At that point, Hill would only be taking away time and touches from future rotation guys like Earl Clark and Jared Dudley.

More importantly, why would Hill want to play in a situation like that? As mentioned before, he lost some of his prime years to injury, and he still has that monkey of never winning a playoff series firmly entrenched on his back.

He’s made his $100 million and then some; now it’s winning time for Grant Hill.

Even if Hill would prefer Phoenix, I can’t imagine him giving his John Hancock without knowing what the hell is going on with your Phoenix Suns. And frankly he deserves that. Hill should only come back if the Suns are committed to winning in 2009-10, not building for the future.

The ideal situation in my mind would be for Hill to sign a one-year deal in the $3 million range with the Suns for one final year with the club, although he’s gone on record as saying he’d like to play a few more than that.

If the Suns eventually commit to keeping Amare to start this season if they find no takers in the trade market (a very distinct possibility at this point), commit to keeping Nash and make one more move for a big, there’s no reason why Grant shouldn’t say “yes” to Kerr.

If they decide to go one more year as a quasi-contender and then really change things up during the much anticipated Summer of 2010, there’s no reason why we shouldn’t expect No. 33 back in purple and orange next season.

But even though Hill has already put down a deposit for his daughter’s private school in Phoenix (like he couldn’t afford eating that) and claimed to have a 91.3 percent chance of returning, don’t necessarily expect him back if the situation isn’t right, especially with teams like the Celtics, Nuggets and D’Antoni’s Knicks reportedly pursuing him.

What we have seen thus far in the offseason is that the elites (as in the Lakers, Spurs, Cavs, Magic and Celtics) are putting all their chips in the center to win it all by bringing in guys like Ron Artest, Richard Jefferson, Shaq, Vinsanity and potentially eventually Rasheed Wallace.

The rest of the league is largely dilly dallying around and waiting for 2010.

The gap between the haves and the have-nots is widening by the day, and even the most optimistic Suns fan would be hard pressed to envision a situation in which the Suns can be propelled anywhere near that group by the time training camp breaks.

Yes, the Suns could be a good, fun, exciting playoff team if they bring back Hill and don’t dump Amare, but they still won’t be joining the upper crust.

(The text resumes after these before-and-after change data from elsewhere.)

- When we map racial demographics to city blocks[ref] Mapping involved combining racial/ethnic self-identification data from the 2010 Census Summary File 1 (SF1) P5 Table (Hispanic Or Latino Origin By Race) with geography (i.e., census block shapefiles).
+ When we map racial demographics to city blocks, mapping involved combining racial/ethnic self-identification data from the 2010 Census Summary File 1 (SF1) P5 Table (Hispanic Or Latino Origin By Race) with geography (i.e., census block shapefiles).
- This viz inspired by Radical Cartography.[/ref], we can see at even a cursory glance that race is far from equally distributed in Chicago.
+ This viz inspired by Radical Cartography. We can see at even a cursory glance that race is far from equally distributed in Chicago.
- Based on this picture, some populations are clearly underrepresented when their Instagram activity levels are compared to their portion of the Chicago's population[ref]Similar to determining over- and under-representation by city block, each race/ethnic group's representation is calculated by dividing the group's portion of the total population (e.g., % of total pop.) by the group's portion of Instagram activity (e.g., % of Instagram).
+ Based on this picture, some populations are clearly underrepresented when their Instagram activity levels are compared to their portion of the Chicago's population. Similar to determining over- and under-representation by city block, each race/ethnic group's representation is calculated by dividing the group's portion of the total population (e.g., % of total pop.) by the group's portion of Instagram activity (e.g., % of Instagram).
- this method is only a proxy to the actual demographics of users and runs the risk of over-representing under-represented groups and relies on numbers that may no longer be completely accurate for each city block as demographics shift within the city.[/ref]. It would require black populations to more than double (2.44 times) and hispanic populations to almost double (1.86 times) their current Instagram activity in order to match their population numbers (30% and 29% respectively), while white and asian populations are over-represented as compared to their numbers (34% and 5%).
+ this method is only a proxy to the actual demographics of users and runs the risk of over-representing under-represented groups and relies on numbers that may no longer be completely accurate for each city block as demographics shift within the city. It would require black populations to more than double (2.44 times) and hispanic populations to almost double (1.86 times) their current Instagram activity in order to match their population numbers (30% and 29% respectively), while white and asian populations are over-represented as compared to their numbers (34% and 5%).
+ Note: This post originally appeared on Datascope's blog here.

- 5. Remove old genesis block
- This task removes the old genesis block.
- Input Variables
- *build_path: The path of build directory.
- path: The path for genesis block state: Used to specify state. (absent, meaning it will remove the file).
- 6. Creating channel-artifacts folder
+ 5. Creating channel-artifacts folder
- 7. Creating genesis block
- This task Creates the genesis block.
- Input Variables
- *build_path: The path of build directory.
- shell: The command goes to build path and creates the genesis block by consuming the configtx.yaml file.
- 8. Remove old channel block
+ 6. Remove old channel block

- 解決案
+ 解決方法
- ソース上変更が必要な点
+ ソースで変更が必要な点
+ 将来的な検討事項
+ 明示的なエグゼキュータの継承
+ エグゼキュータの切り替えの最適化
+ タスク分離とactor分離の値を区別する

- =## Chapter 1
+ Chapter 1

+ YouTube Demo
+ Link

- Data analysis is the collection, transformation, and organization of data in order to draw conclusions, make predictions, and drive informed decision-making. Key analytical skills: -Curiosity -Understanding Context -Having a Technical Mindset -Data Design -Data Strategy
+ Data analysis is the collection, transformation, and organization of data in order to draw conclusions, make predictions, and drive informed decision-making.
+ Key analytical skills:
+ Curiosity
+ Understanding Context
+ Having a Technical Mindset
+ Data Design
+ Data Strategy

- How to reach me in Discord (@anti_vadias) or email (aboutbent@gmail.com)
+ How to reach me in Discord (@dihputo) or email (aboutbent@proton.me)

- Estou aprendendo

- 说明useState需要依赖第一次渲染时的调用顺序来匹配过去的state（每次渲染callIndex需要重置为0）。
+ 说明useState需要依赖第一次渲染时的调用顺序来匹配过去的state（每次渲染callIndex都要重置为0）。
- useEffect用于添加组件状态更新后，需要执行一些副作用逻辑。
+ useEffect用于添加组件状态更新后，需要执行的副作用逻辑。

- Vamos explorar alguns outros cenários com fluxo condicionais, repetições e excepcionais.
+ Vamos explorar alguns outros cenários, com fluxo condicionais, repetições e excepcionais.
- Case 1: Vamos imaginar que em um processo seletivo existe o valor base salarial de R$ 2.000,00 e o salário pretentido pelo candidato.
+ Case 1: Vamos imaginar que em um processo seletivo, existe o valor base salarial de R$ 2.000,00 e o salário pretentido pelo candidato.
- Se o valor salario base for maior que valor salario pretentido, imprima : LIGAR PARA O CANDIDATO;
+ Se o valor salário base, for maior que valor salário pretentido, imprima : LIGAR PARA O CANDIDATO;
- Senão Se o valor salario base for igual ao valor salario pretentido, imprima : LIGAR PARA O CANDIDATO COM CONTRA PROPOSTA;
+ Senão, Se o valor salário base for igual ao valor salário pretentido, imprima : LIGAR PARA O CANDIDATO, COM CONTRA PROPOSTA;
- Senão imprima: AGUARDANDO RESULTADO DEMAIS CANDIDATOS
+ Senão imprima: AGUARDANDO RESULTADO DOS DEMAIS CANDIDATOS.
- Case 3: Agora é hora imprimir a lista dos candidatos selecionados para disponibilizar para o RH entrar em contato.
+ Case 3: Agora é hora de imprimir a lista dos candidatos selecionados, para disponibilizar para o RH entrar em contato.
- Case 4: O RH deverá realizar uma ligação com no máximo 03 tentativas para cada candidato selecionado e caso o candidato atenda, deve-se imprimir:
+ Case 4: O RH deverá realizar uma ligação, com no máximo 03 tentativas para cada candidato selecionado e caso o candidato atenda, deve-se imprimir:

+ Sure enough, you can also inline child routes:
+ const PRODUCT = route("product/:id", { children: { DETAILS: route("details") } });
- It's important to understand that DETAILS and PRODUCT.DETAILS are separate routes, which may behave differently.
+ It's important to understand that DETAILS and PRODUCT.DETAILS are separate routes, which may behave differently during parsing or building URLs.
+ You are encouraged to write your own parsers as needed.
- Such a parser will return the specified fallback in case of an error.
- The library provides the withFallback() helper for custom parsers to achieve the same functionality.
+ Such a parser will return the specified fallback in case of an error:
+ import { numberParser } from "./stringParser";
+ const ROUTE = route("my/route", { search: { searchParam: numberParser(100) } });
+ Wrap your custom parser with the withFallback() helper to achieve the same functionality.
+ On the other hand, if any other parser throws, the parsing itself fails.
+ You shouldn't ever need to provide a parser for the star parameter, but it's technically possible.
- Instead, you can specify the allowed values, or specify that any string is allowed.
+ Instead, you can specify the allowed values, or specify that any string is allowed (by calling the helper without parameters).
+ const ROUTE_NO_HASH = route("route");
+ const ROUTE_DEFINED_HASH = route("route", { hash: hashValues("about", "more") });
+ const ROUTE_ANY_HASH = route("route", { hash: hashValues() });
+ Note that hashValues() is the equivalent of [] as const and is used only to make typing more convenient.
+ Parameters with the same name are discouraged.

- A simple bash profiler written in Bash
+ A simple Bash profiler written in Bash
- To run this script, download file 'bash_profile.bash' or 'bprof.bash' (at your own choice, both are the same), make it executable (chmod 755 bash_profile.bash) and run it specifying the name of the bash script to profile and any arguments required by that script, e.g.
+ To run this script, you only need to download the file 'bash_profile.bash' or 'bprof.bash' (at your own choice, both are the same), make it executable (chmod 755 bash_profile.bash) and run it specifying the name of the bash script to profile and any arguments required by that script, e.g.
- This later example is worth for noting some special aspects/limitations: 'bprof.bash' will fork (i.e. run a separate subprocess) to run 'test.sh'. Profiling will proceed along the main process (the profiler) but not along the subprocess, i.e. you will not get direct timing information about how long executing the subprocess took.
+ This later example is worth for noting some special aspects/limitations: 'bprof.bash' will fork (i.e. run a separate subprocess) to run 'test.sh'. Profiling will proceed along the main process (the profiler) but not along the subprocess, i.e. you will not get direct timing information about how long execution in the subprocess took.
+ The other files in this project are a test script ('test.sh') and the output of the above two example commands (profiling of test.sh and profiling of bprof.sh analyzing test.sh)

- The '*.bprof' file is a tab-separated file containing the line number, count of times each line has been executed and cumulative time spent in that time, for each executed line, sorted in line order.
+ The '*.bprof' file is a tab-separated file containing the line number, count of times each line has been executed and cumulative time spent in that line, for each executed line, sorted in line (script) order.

For me at least, complicating matters is the fact that the Oklahoma City Thunder own the Suns’ 2010 draft pick. If Kurt Thomas was never traded with the two firsts to an organization that traded him to a Spurs team that beat the Suns in the playoffs and then used him to acquire Jefferson, I’d be painting a completely different picture.

Then I would be advocating for the Suns to purge their roster of veterans, stockpile as much young talent as they can, tank this season, hopefully end up with a high pick in a stellar draft, and then use their cap space to add an impact free agent or two.

That way the Suns would basically have just one down year before being in position for another run like 2004-08, kind of like the purging of Starbury and Penny and a subsequently crappy year led to the Nash signing and the uncanny turnaround of 2004-05.

So the answer to “Should the Suns re-sign Hill” isn’t as simple as you would think it would be.

Unless he’s paid well below market value, there’s no way the Suns should offer him more than one year, especially considering his injury history (despite playing all 82 this year) and the fact that he will be a 38-year-old wing who relies on speed entering the 2010-11 season.

If the Suns are using 2009-10 to rebuild and get in position for a comeback during the Summer of 2010, the right thing to do for Hill and Phoenix’s evaluation process would be to let the vet sign somewhere he has a better shot at winning now.

If the Suns really plan on winning this season (a big if at this point), then I’m all for bringing him back.

Kerr and Co. just have to make up their mind about where this team is headed next year before they go around throwing money at a 37-year-old wing, even if that 37-year-old wing is the one and only Grant Hill.